Top Hydrogen Car Automaker Knows What Consumers Want
February 4, 2023 1 By Hydrogen Fuel NewsToyota is the top-selling global automaker for the third year in a row.
Even in the face of supply chain challenges and weaker global demand, Toyota – the automaker in the lead in the hydrogen car market – has been named the world’s top-selling car company in 2022.
Toyota managed to increase its lead over the second highest-selling automaker, Volkswagen AG.
Clearly, Toyota knows a thing or two about what drivers are looking for in their passenger vehicles. At the same time, this company is also the leading automaker behind hydrogen car development and rollouts worldwide. This suggests that even though H2 has yet to become a category of any real size in passenger vehicles, there remains significant potential for its adoption and growth.

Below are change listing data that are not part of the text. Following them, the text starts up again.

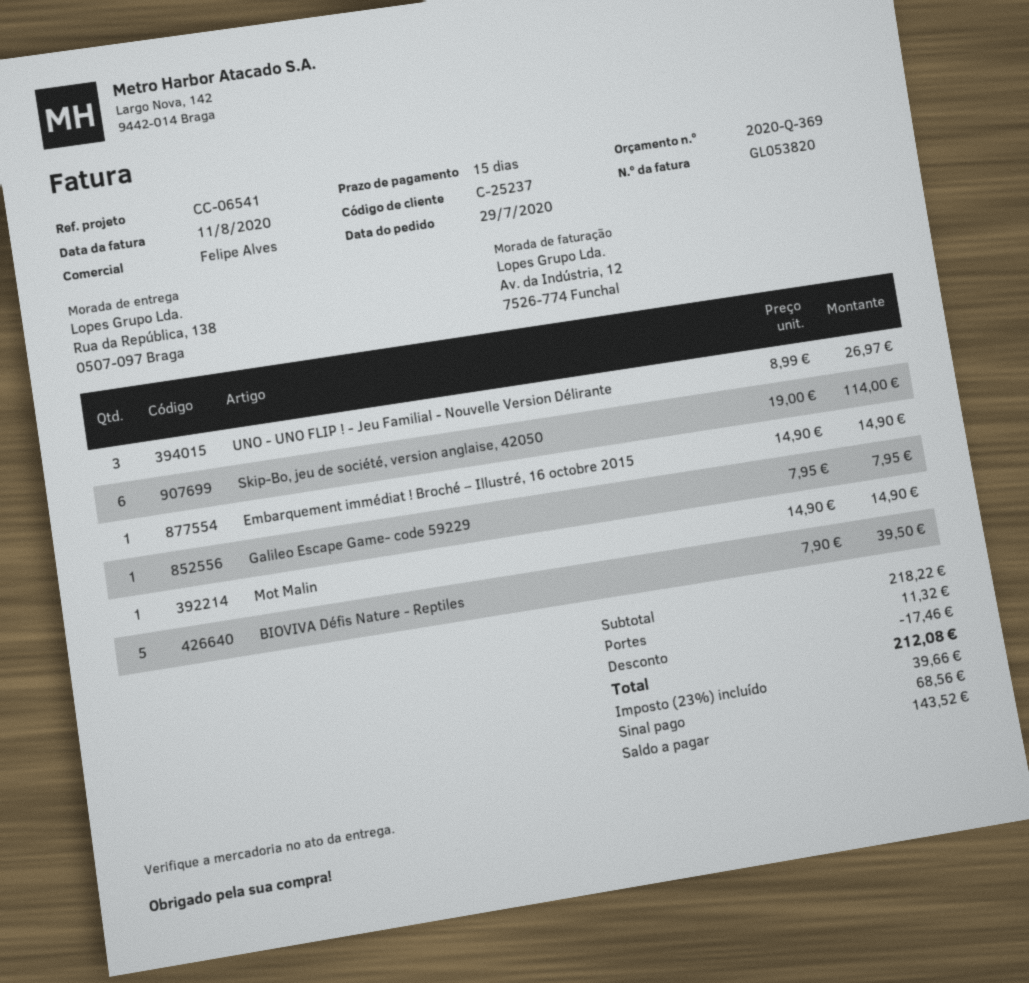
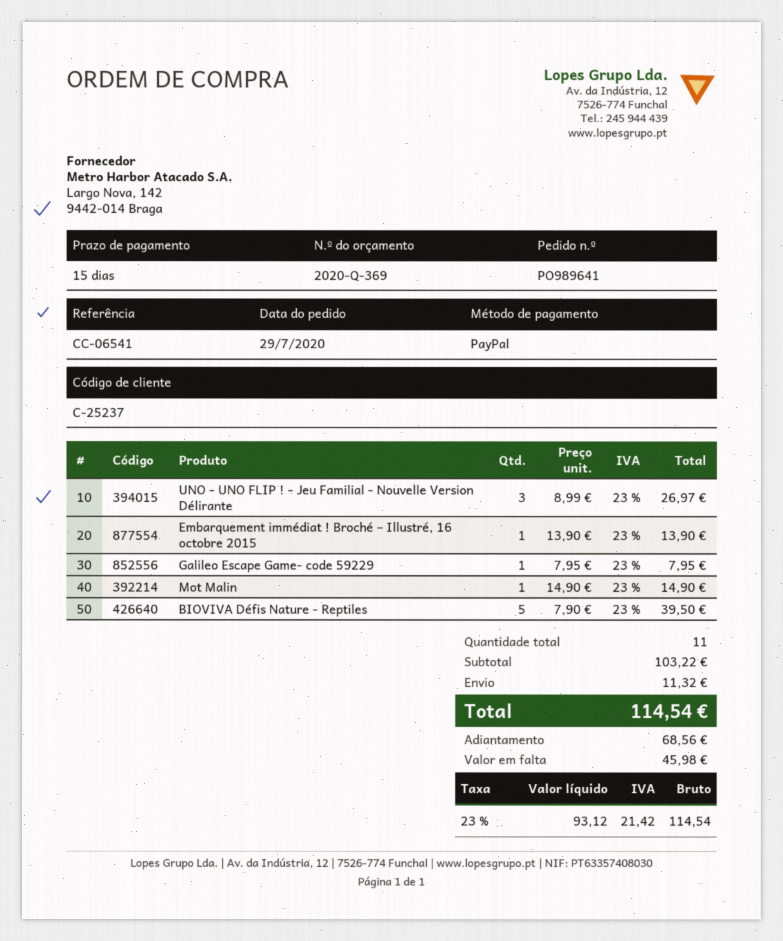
Skip-Bo, jeu de société, version anglaise, 42050: 6 x 19.00 = 114.00 -> none
Embarquement immédiat ! Broché – Illustré, 16 octobre 2015: 1 x 14.90 = 14.90 -> 1 x 13.90 = 13.90
subtotal: 218.22 -> 103.22
discount: 17.46 -> none
tax: 23% = 39.66 -> 23% = 21.42
total: 212.08 -> 114.54
balance: 143.52 -> 45.98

According to Toyota, its group sales – including those of its Hino Motors Ltd and Daihatsu Motor Co subsidiaries – were essentially flat at about 10.5 million units in 2022. That said, Volkswagen saw its sales fall by 7 percent in 2022, reaching 8.3 million units. That represents the lowest delivery level VW has seen in 11 years.
The maker of the most popular hydrogen car has held its auto sales crown for three consecutive years.
Toyota has not only been the top auto sales company in three years, but it has also continued to grow its lead over Volkswagen throughout that time. Still, even in its leadership position, this doesn’t make it immune to the concerns threatening all automakers worldwide: weakening global demand.
The demand for new vehicles has been fizzling and the impact combined with rising inflation and a weakening overall economic environment is easy to see in places like Tesla’s falling share prices and the layoffs Goodyear Tire & Rubber Co recently announced.
Still, Toyota has stated that despite all those factors, it is still not able to produce vehicles quickly enough to cut down on the delivery times. Customers worldwide are reporting wait times as long as months or even years for certain vehicle models. Moreover, these long wait times aren’t exclusive to models considered more of a niche at the moment such as the Mirai hydrogen car.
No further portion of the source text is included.